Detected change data
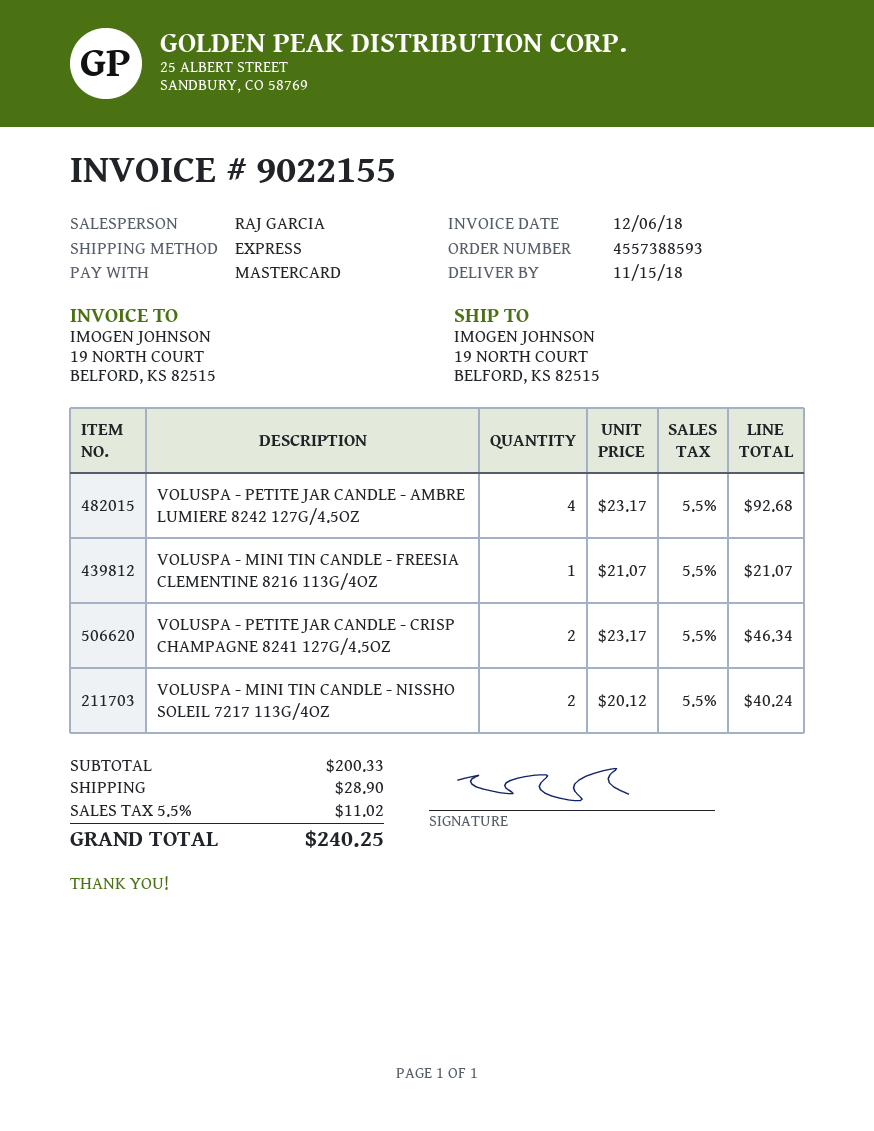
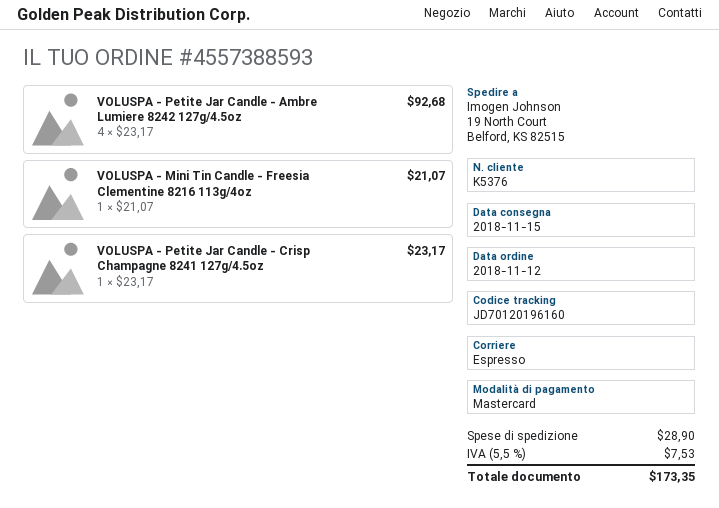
VOLUSPA - PETITE JAR CANDLE - CRISP CHAMPAGNE 8241 127G/4.5OZ: 2 x 23.17 = 46.34 -> 1 x 23.17 = 23.17
VOLUSPA - MINI TIN CANDLE - NISSHO SOLEIL 7217 113G/4OZ: 2 x 20.12 = 40.24 -> none
tax: 5.5% = 11.02 -> 5.5% = 7.53
total: 240.25 -> 173.35

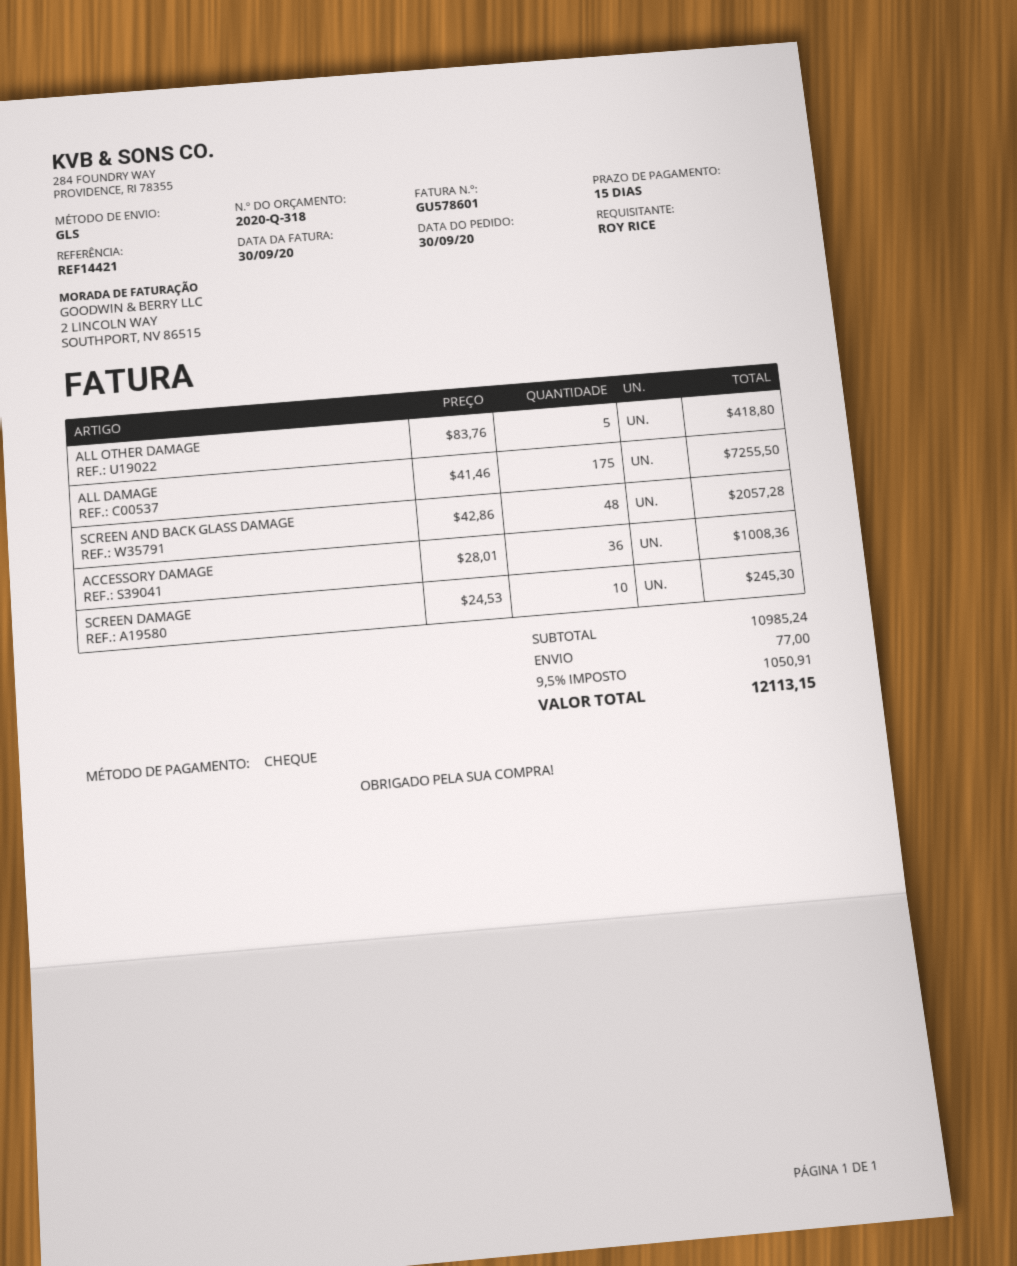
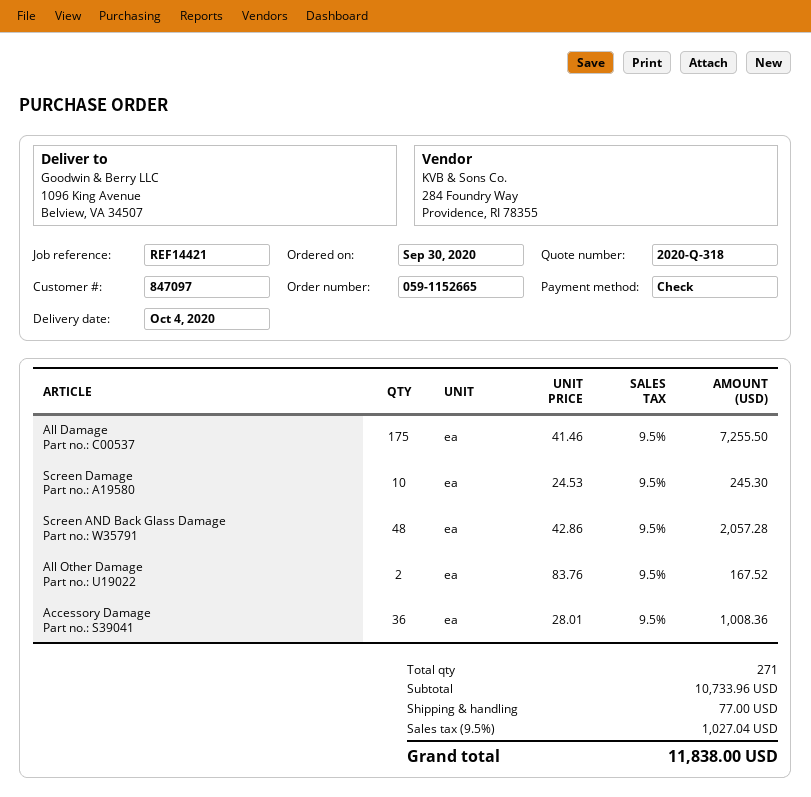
ALL OTHER DAMAGE: 5 x 83.76 = 418.80 -> 2 x 83.76 = 167.52
subtotal: 10985.24 -> 10733.96
tax: 9.5% = 1050.91 -> 9.5% = 1027.04
total: 12113.15 -> 11838.00

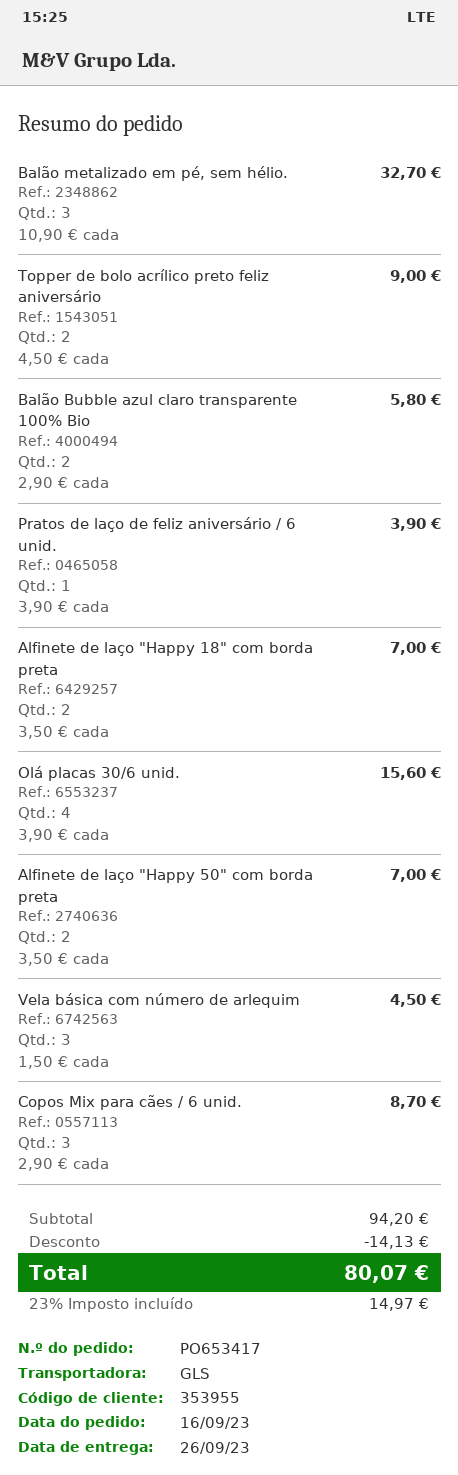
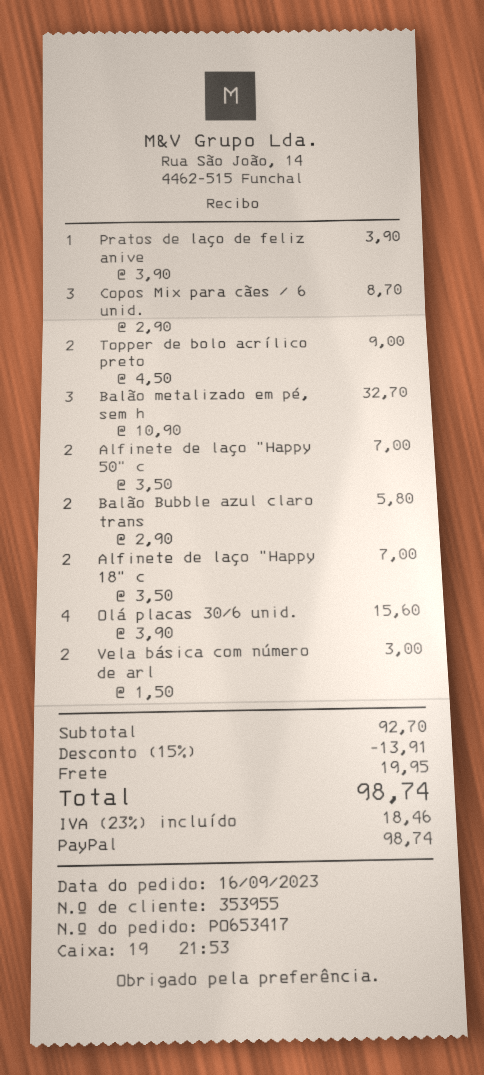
Vela básica com número de arlequim: 3 x 1.50 = 4.50 -> 2 x 1.50 = 3.00
subtotal: 94.20 -> 92.70
discount: 14.13 -> 13.91
shipping: none -> 19.95
tax: 23% = 14.97 -> 23% = 18.46
total: 80.07 -> 98.74

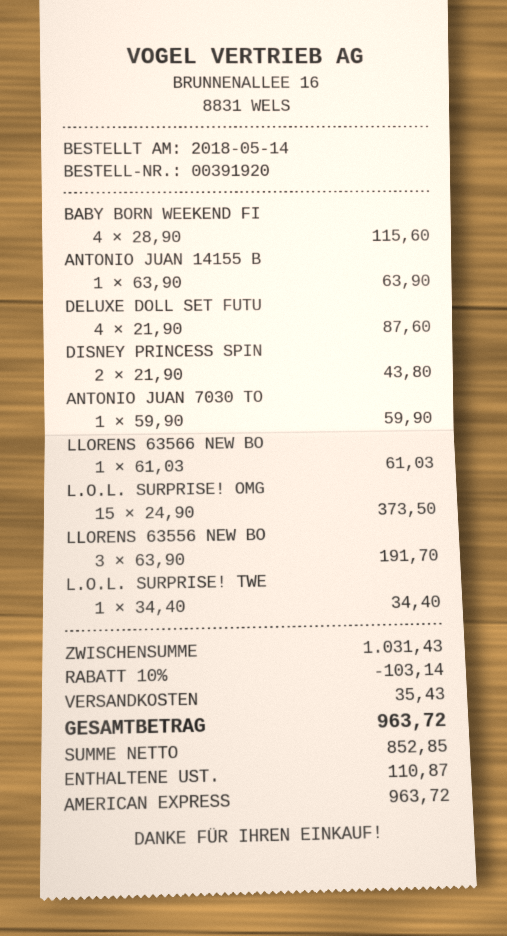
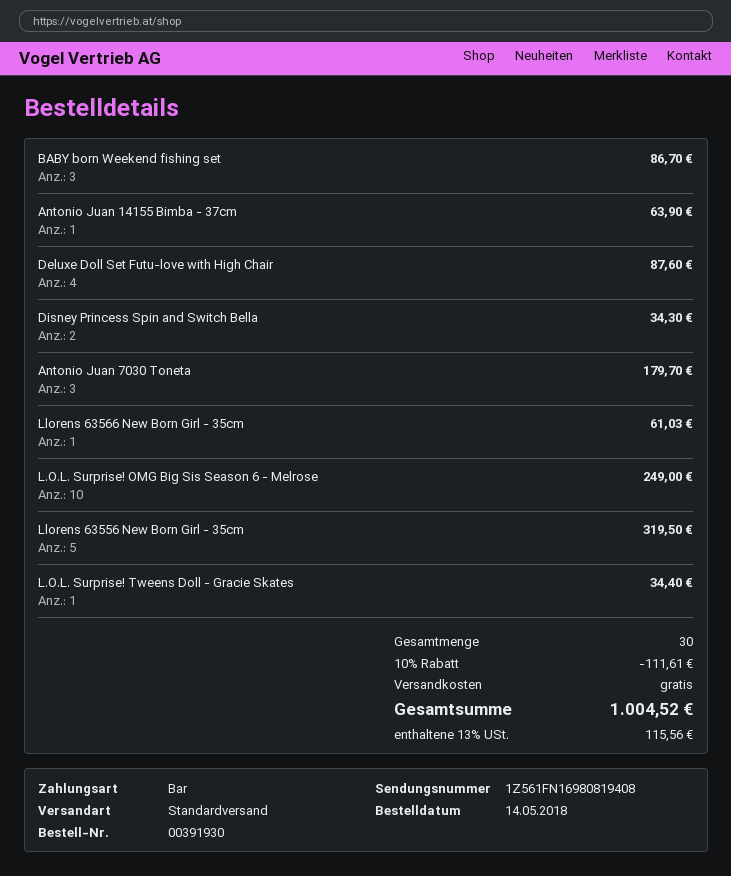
order number: 00391920 -> 00391930
payment method: American Express -> cash
BABY BORN WEEKEND FI: 4 for 115.60 -> 3 for 86.70
DISNEY PRINCESS SPIN: 2 for 43.80 -> 2 for 34.30
ANTONIO JUAN 7030 TO: 1 for 59.90 -> 3 for 179.70
L.O.L. SURPRISE! OMG: 15 for 373.50 -> 10 for 249.00
LLORENS 63556 NEW BO: 3 for 191.70 -> 5 for 319.50
discount: 10% = 103.14 -> 10% = 111.61
shipping: 35.43 -> 0.00
tax: 110.87 -> 115.56
total: 963.72 -> 1004.52

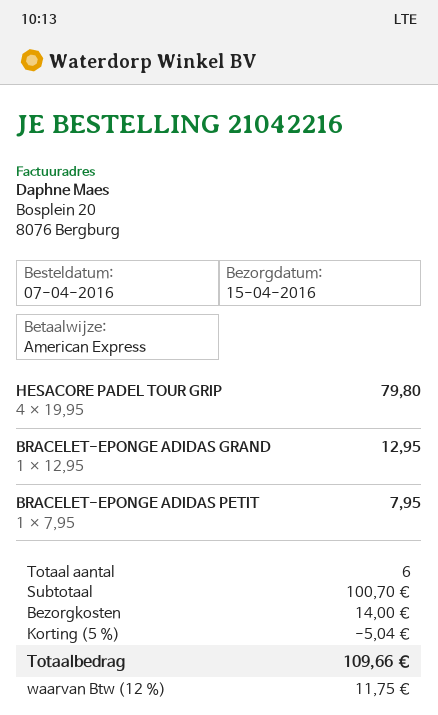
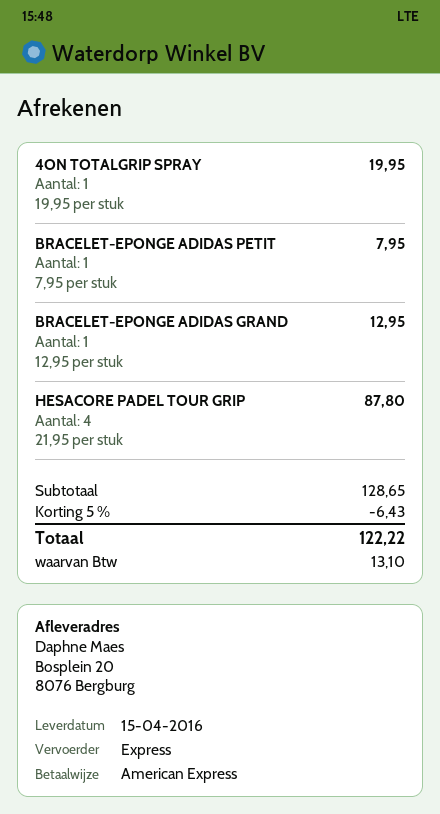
HESACORE PADEL TOUR GRIP: 4 x 19.95 = 79.80 -> 4 x 21.95 = 87.80
4ON TOTALGRIP SPRAY: none -> 1 x 19.95 = 19.95
subtotal: 100.70 -> 128.65
discount: 5% = 5.04 -> 5% = 6.43
shipping: 14.00 -> none
tax: 11.75 -> 13.10
total: 109.66 -> 122.22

• [Work instructions]:
Please set down the lines from the one with "LLORENS 63556 NEW" to the end of the entries above, exactly as they are, and drop every picture.

• [Reply to the exercise]:
LLORENS 63556 NEW BO: 3 for 191.70 -> 5 for 319.50
discount: 10% = 103.14 -> 10% = 111.61
shipping: 35.43 -> 0.00
tax: 110.87 -> 115.56
total: 963.72 -> 1004.52

HESACORE PADEL TOUR GRIP: 4 x 19.95 = 79.80 -> 4 x 21.95 = 87.80
4ON TOTALGRIP SPRAY: none -> 1 x 19.95 = 19.95
subtotal: 100.70 -> 128.65
discount: 5% = 5.04 -> 5% = 6.43
shipping: 14.00 -> none
tax: 11.75 -> 13.10
total: 109.66 -> 122.22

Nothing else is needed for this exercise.